2010-10-02 Thread Dianne Hackborn
On Fri, Oct 1, 2010 at 2:07 PM, Prakash Iyer thei...@gmail.com wrote:

 Service, OTOH, is designed to work in the background without requiring user
 interaction. Problem is that for your Activity to display the results it
 must somehow interact with your service. Ideally you will want to spawn the
 service off in a separate process and use either Intents or AIDL to
 communicate back progress to the Activity.


The vast majority of the time, there is no need to run the service in a
separate process and thus deal with all of the additional complexity of AIDL
and such.

As another poster mentioned, IntentService is very useful.

Also AsyncTask vs. Service is the wrong question.  These are almost
totally orthogonal to each other -- you very often may use an AsyncTask as
part of implementing a service for example.

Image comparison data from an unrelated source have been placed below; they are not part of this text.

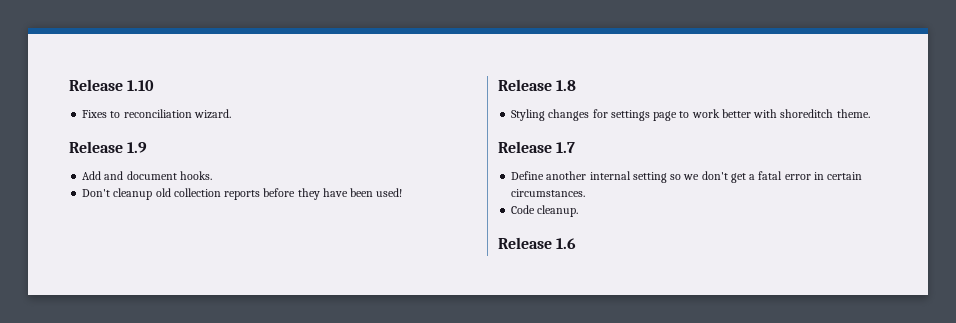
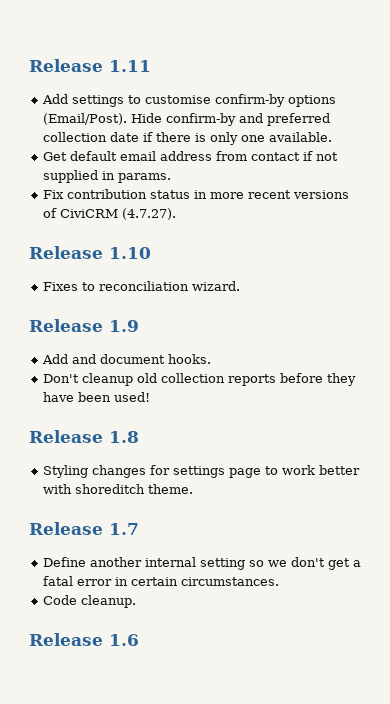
[69,79,123,91] Release -> [29,59,151,72] [41,94,336,107] [42,113,330,126] [42,132,332,145] [42,151,338,161] [42,170,171,183] [42,189,349,199] [42,208,176,220] [29,246,103,259] Release 1.11 // Add settings to customise confirm-by options (Email/Post). Hide confirm-by and preferred collection date if there is only one available. // Get default email address from contact if not supplied in params. // Fix contribution status in more recent versions of CiviCRM (4.7.27). // Release

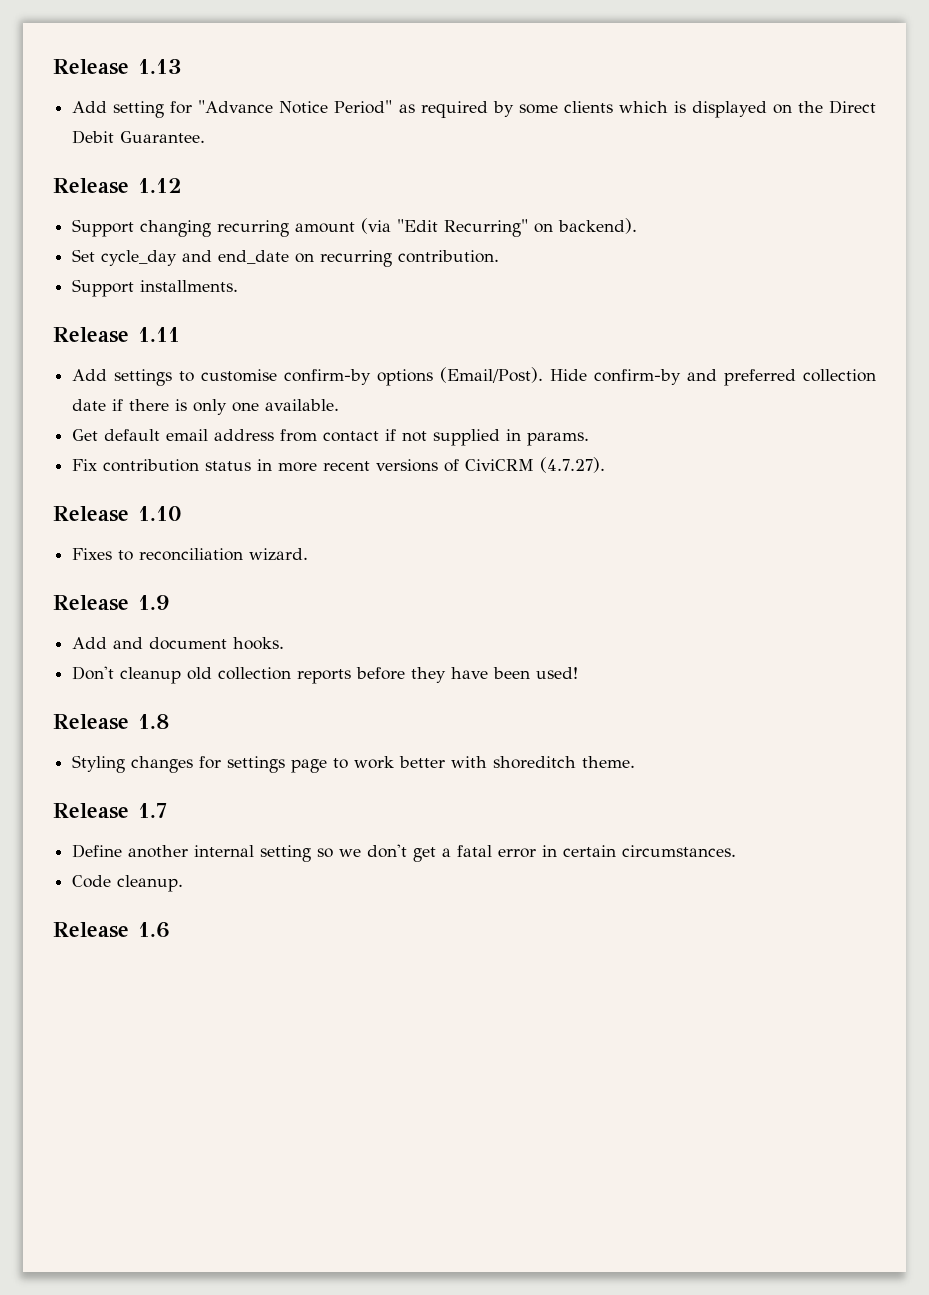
[29,59,103,72] Release -> [53,59,181,75] [72,100,876,118] [72,130,206,144] [53,178,181,194] [72,218,638,237] [72,249,500,267] [72,279,239,297] [53,327,129,343] Release 1.13 // Add setting for "Advance Notice Period" as required by some clients which is displayed on the Direct Debit Guarantee. // Release 1.12 // Support changing recurring amount (via "Edit Recurring" on backend). // Set cycle_day and end_date on recurring contribution. // Support installments. // Release

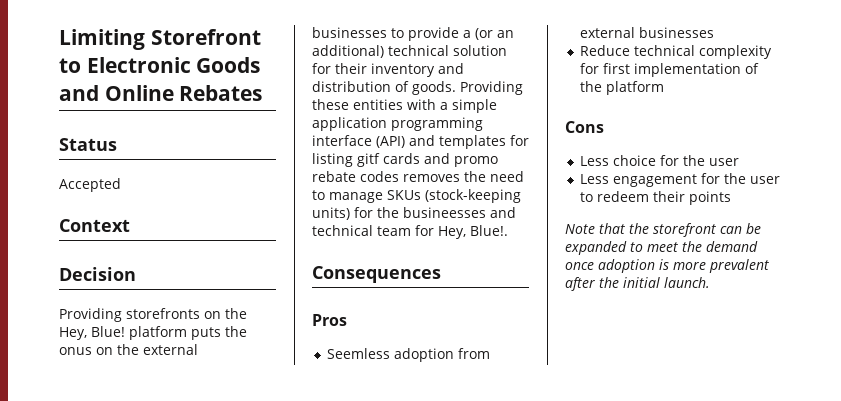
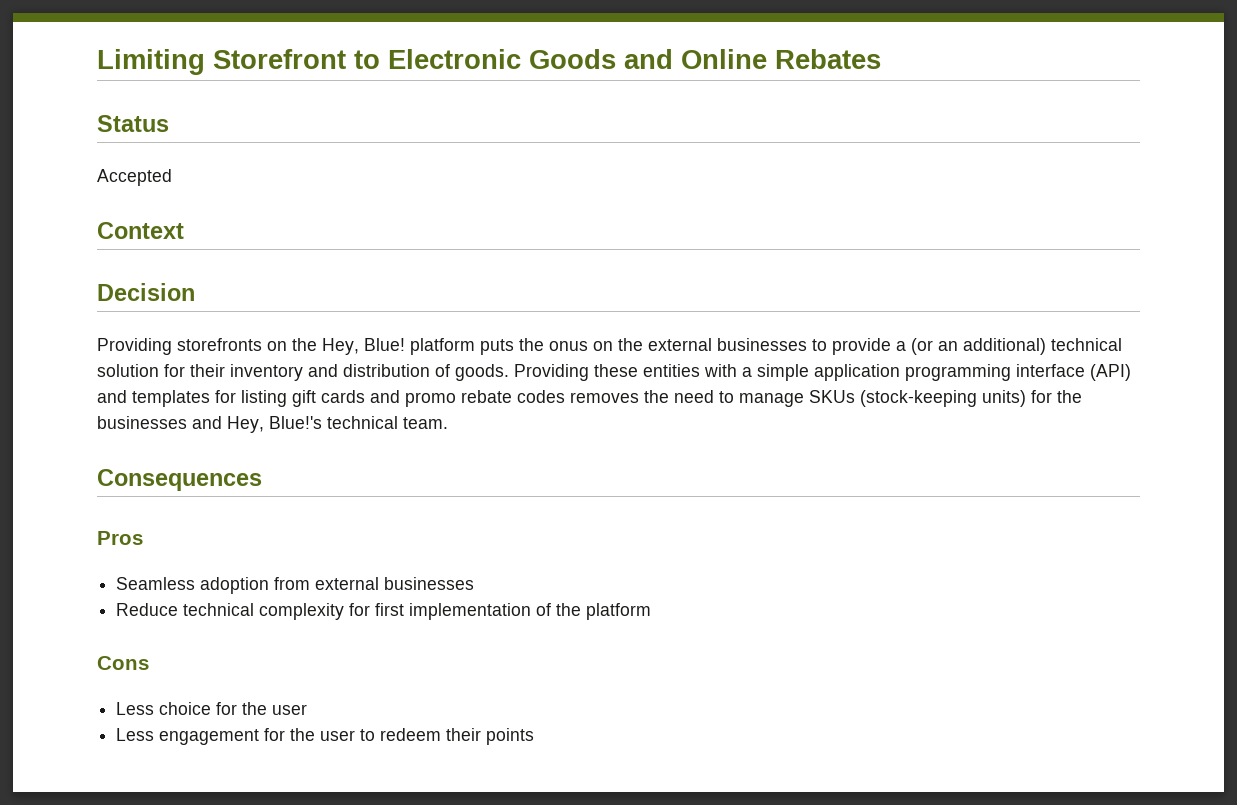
[357,153,380,167] gitf -> [292,390,316,407] gift
[403,207,516,218] [312,225,508,239] busineesses and technical team for Hey, Blue!. -> [97,416,448,433] businesses and Hey, Blue!'s technical team.
[326,348,390,359] Seemless -> [116,577,196,590] Seamless
[565,223,761,237] [565,241,758,255] [565,259,769,273] [565,277,710,291] // Note that the storefront can be expanded to meet the demand once adoption is more prevalent after the initial launch. -> (535, 736) none

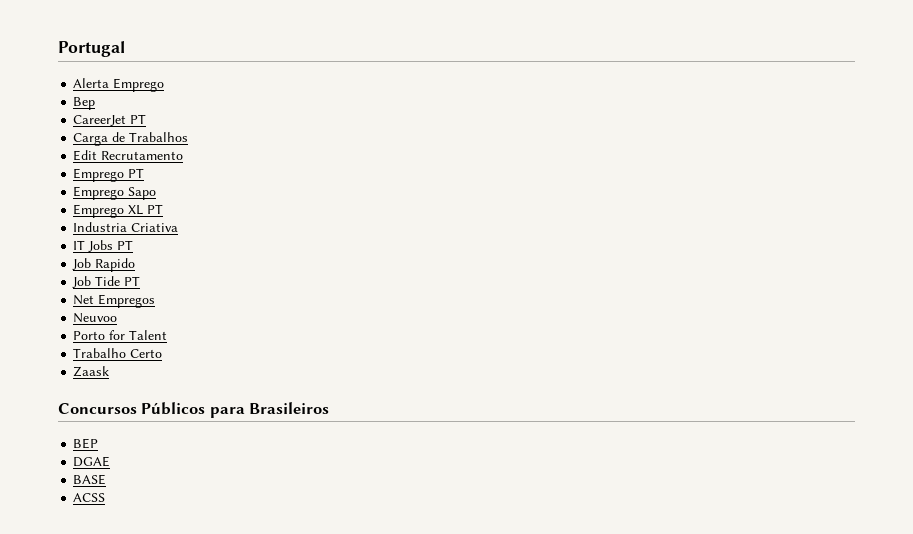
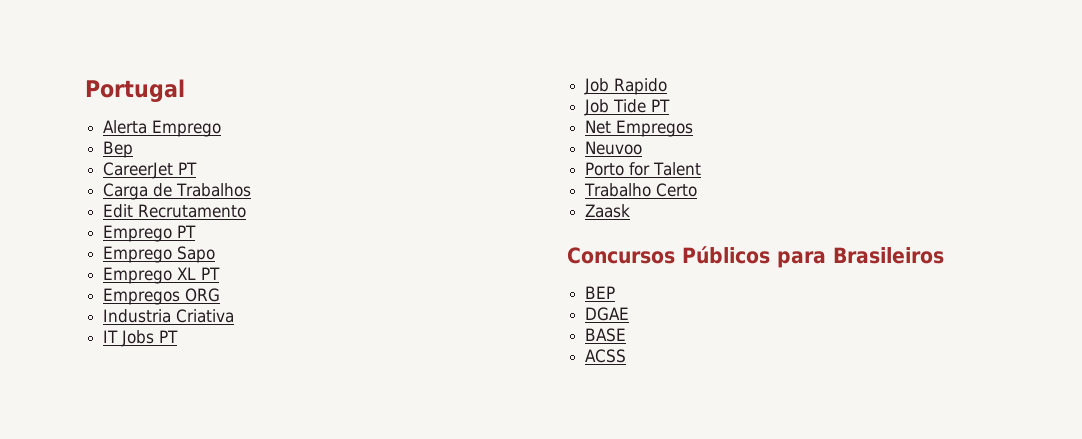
(164, 209) none -> [103,288,221,305] // Empregos ORG

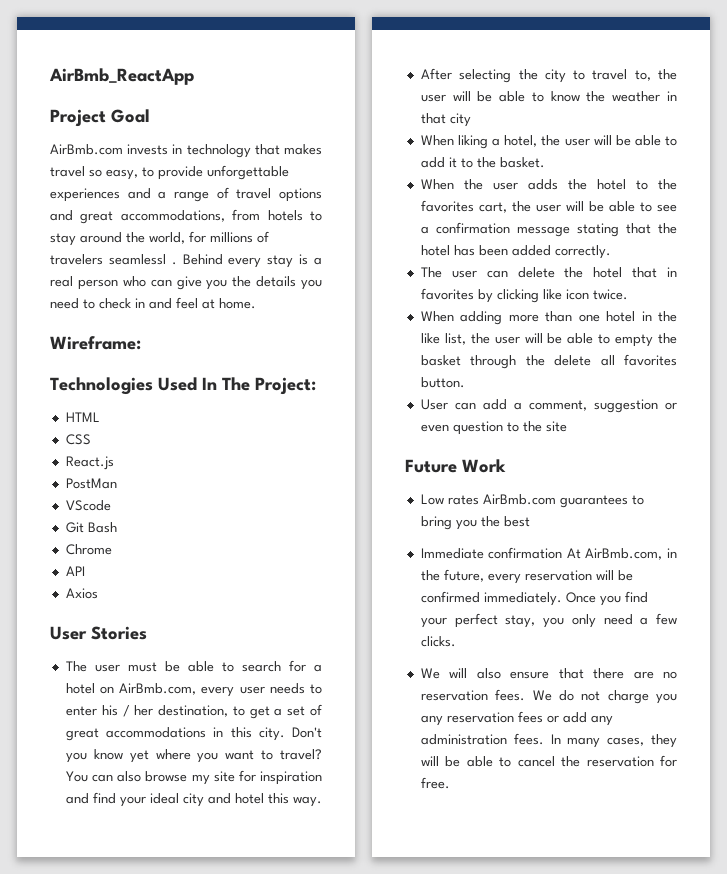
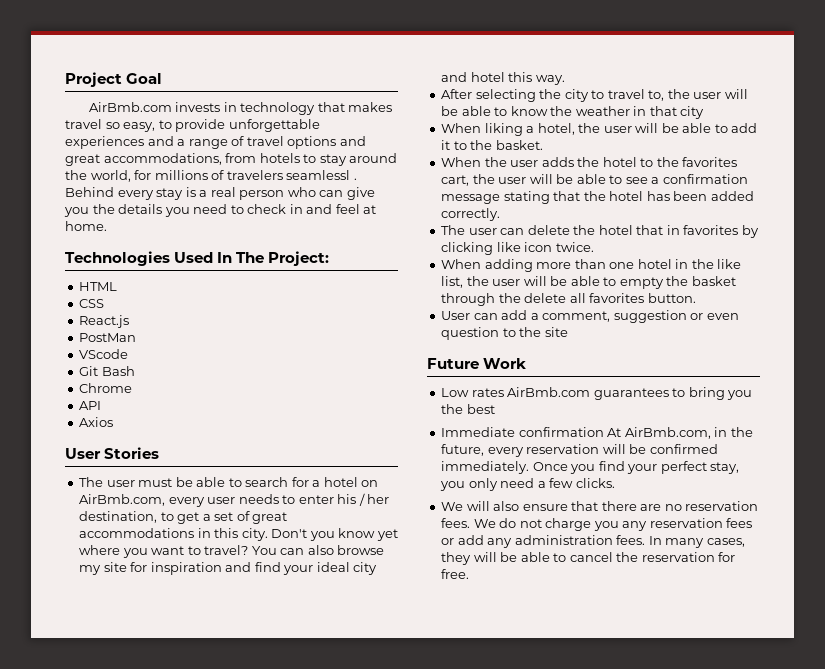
[49,68,194,85] AirBmb_ReactApp // -> (65, 79) none
[50,336,141,350] // Wireframe: -> (107, 226) none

And if your service is running in the same process as your activity, it is
very easy to just bind to it from the activity, call on to it to get its
current state, and supply a callback for when the state changes, just using
normal Java coding.

-- 
Dianne Hackborn
Android framework engineer
hack...@android.com

Note: please don't send private questions to me, as I don't have time to
provide private support, and so won't reply to such e-mails.  All such
questions should be posted on public forums, where I and others can see and
answer them.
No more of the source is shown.